Fiorin (2010) explica que, para Bakhtin, o dialogismo é constitutivo do enunciado, ou seja, ainda que as diferentes vozes não se manifestem em sua estrutura composicional, o enunciado é dialógico. Para Bakhtin, portanto, a partir de uma análise apurada do enunciado, levando em conta as condições concretas da comunicação verbal, é possível descobrir “as palavras do outro ocultas ou semiocultas, e com graus diferentes de alteridade” (BAKHTIN, 1997, p. 318).

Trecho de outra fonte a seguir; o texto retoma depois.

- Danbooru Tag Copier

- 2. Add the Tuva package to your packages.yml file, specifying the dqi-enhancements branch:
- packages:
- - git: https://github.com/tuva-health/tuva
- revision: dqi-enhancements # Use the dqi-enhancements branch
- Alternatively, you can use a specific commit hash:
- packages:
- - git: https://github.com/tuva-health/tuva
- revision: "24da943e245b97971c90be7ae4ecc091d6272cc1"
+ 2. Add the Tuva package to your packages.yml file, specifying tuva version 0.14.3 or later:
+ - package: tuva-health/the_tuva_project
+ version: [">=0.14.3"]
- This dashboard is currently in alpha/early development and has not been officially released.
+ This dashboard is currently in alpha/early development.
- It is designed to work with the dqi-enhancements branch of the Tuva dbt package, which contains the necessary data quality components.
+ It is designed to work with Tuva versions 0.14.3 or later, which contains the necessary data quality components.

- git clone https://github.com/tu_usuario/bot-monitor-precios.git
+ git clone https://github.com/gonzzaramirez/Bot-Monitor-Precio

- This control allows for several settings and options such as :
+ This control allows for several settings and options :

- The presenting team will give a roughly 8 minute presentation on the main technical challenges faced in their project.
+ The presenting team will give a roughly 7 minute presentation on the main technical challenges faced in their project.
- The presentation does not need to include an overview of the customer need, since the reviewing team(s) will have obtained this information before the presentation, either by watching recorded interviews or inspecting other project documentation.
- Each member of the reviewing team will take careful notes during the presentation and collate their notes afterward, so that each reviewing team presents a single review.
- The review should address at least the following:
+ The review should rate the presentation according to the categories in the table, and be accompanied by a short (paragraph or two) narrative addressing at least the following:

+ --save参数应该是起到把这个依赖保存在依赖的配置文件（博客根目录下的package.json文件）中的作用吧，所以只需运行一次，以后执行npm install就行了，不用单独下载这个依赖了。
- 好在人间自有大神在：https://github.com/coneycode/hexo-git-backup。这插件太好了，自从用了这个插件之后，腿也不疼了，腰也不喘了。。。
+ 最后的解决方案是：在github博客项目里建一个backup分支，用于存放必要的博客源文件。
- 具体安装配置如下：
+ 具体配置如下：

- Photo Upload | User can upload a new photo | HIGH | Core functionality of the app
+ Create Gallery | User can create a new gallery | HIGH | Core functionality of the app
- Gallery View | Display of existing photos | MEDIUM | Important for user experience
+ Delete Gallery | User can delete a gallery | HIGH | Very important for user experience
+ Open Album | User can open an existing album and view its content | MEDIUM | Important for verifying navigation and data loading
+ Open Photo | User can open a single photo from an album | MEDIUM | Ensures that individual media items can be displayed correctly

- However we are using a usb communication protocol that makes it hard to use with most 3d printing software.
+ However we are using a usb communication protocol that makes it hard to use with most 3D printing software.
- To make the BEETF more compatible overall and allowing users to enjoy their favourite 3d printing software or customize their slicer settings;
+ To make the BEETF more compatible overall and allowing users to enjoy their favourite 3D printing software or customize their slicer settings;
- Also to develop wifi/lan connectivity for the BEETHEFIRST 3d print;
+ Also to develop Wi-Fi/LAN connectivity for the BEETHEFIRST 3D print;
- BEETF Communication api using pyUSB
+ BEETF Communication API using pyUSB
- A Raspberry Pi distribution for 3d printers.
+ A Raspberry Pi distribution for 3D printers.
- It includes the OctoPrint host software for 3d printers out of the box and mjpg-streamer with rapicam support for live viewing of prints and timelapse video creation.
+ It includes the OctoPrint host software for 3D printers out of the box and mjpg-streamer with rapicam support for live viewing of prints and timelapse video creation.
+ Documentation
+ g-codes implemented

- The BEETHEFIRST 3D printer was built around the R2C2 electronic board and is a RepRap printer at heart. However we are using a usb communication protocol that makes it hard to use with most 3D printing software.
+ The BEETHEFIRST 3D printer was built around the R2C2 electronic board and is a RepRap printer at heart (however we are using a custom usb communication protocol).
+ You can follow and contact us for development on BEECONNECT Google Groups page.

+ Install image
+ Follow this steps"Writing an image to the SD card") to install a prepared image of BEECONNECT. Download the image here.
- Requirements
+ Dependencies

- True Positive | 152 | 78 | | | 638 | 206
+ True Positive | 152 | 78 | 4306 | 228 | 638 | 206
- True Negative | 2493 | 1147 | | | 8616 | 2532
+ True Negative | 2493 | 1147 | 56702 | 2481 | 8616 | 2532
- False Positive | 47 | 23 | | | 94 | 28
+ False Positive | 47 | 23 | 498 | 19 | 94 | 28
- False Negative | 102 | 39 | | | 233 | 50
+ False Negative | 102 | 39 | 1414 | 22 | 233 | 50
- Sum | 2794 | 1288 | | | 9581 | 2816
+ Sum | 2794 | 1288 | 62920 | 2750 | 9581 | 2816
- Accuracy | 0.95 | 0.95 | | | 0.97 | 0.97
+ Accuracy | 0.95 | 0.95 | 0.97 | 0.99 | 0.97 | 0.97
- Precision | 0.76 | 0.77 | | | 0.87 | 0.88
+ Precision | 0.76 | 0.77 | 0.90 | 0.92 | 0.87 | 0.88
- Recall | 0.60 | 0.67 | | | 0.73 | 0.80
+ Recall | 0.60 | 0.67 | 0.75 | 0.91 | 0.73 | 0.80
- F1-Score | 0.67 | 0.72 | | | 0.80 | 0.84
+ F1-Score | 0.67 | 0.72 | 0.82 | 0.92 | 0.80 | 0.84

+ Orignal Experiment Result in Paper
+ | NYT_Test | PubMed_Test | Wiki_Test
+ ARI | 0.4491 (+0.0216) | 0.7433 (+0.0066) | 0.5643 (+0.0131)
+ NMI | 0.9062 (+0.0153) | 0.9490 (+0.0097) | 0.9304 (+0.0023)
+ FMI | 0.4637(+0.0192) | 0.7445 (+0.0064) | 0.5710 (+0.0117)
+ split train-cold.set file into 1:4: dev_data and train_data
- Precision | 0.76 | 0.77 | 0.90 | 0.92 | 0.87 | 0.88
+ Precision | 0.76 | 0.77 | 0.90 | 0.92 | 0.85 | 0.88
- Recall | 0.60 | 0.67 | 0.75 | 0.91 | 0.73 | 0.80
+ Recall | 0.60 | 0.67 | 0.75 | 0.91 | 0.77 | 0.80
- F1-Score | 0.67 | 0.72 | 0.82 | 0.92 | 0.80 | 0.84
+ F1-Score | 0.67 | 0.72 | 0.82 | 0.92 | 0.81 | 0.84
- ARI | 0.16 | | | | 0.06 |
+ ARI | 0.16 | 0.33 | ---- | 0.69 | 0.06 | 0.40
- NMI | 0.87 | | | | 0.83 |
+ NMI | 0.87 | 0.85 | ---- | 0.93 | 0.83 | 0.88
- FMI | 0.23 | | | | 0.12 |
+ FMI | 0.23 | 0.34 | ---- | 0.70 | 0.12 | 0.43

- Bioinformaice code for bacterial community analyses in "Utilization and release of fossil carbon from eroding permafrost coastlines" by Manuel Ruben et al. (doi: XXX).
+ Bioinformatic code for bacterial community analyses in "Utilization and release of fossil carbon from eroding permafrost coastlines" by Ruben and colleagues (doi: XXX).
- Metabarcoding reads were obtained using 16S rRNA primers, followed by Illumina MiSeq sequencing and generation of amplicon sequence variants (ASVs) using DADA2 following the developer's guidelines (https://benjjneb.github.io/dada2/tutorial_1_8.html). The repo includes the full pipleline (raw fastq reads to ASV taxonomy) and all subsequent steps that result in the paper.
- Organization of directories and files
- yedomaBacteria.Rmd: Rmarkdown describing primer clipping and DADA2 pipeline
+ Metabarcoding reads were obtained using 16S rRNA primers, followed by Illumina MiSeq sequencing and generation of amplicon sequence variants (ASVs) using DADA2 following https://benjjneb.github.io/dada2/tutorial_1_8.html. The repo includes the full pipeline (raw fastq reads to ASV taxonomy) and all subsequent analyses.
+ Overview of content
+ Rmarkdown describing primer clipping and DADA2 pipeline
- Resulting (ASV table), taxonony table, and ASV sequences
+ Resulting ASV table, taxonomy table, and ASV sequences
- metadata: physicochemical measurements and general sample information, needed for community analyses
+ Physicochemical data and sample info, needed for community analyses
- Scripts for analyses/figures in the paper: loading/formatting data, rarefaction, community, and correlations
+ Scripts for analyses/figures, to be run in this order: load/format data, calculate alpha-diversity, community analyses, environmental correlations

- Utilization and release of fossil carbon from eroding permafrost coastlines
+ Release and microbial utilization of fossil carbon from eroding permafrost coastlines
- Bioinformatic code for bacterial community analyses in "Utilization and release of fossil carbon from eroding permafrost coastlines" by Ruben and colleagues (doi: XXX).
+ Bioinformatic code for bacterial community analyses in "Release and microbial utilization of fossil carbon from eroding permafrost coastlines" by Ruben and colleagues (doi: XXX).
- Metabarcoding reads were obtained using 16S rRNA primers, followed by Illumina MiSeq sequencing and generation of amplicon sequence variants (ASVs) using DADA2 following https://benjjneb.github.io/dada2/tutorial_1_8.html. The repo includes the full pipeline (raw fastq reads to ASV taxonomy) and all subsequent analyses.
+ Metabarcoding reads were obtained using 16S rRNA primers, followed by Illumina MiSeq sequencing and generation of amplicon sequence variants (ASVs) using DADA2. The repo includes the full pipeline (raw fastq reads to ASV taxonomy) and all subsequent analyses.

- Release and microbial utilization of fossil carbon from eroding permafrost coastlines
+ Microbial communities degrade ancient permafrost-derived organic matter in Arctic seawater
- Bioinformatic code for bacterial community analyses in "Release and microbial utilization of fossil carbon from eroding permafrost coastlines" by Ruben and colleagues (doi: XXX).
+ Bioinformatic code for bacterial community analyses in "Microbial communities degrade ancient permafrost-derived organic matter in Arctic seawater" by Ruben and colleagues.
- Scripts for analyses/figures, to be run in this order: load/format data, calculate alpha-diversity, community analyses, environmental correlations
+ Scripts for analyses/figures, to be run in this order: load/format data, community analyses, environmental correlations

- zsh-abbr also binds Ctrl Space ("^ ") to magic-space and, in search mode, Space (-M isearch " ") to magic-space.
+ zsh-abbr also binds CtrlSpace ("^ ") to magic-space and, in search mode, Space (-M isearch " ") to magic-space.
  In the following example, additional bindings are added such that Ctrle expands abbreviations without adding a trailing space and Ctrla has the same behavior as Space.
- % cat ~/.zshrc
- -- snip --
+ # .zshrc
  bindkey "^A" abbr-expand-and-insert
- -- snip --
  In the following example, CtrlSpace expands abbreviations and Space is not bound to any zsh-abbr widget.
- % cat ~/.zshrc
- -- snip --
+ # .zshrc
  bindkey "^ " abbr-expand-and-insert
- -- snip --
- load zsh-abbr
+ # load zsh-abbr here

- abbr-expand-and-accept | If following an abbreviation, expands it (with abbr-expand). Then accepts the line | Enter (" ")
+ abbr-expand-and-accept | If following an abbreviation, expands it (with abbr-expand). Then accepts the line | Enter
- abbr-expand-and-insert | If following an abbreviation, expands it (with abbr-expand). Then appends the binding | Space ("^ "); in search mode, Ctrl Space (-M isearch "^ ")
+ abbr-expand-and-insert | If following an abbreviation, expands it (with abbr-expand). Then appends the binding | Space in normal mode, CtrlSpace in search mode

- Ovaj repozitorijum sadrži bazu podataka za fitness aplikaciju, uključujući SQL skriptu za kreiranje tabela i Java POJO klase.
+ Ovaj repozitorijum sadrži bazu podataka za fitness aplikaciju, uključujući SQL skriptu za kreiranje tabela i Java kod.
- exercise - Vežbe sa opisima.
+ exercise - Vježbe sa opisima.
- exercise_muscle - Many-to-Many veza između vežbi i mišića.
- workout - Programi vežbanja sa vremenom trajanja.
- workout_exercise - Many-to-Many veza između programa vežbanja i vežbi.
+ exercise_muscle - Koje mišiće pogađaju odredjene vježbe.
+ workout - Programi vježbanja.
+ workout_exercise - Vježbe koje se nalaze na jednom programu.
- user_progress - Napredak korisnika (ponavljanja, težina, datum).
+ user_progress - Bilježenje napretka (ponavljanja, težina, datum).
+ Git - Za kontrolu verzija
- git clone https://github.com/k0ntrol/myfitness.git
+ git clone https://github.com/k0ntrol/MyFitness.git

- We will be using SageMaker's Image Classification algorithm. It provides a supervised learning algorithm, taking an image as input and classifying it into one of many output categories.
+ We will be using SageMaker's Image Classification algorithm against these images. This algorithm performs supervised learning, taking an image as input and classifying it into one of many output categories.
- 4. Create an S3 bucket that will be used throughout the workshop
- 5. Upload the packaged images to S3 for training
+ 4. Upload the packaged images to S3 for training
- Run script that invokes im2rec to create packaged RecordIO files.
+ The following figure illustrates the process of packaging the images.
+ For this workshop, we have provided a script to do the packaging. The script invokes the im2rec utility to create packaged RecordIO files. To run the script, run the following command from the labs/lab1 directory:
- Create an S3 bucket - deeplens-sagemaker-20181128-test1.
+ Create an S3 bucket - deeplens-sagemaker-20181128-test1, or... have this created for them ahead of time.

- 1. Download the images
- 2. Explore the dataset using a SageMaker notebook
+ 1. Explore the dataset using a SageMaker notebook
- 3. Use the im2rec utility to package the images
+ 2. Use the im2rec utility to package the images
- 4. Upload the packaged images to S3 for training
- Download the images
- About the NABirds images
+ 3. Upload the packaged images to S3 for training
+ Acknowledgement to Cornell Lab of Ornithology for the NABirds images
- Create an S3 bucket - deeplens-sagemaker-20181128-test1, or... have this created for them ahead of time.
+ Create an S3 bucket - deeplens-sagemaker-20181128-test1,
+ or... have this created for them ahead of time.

Ainda de acordo com Fiorin (2010), partir de Bakhtin, outra forma de dialogismo ocorre por meio da inserção de vozes na estrutura composicional do enunciado. Pode ocorrer de duas maneiras: em uma delas, o discurso do outro é marcado de forma nítida através de formas composicionais como o discurso direto e o discurso indireto, as aspas, a negação. Na outra, o enunciado é bivocal, ou seja, internamente dialogizado, aparecendo formas composicionais como a paródia, a estilização, a polêmica velada ou clara, discurso indireto livre.

Para encerrar, contamos com Bezerra (2012, p. 193): o dialogismo tem na polifonia sua “forma suprema”. Frente ao exposto neste subitem, entendemos que o dialogismo se apresenta no discurso polifônico, mas, nem sempre há polifonia nas relações dialógicas – pode ser que prevaleça o monologismo.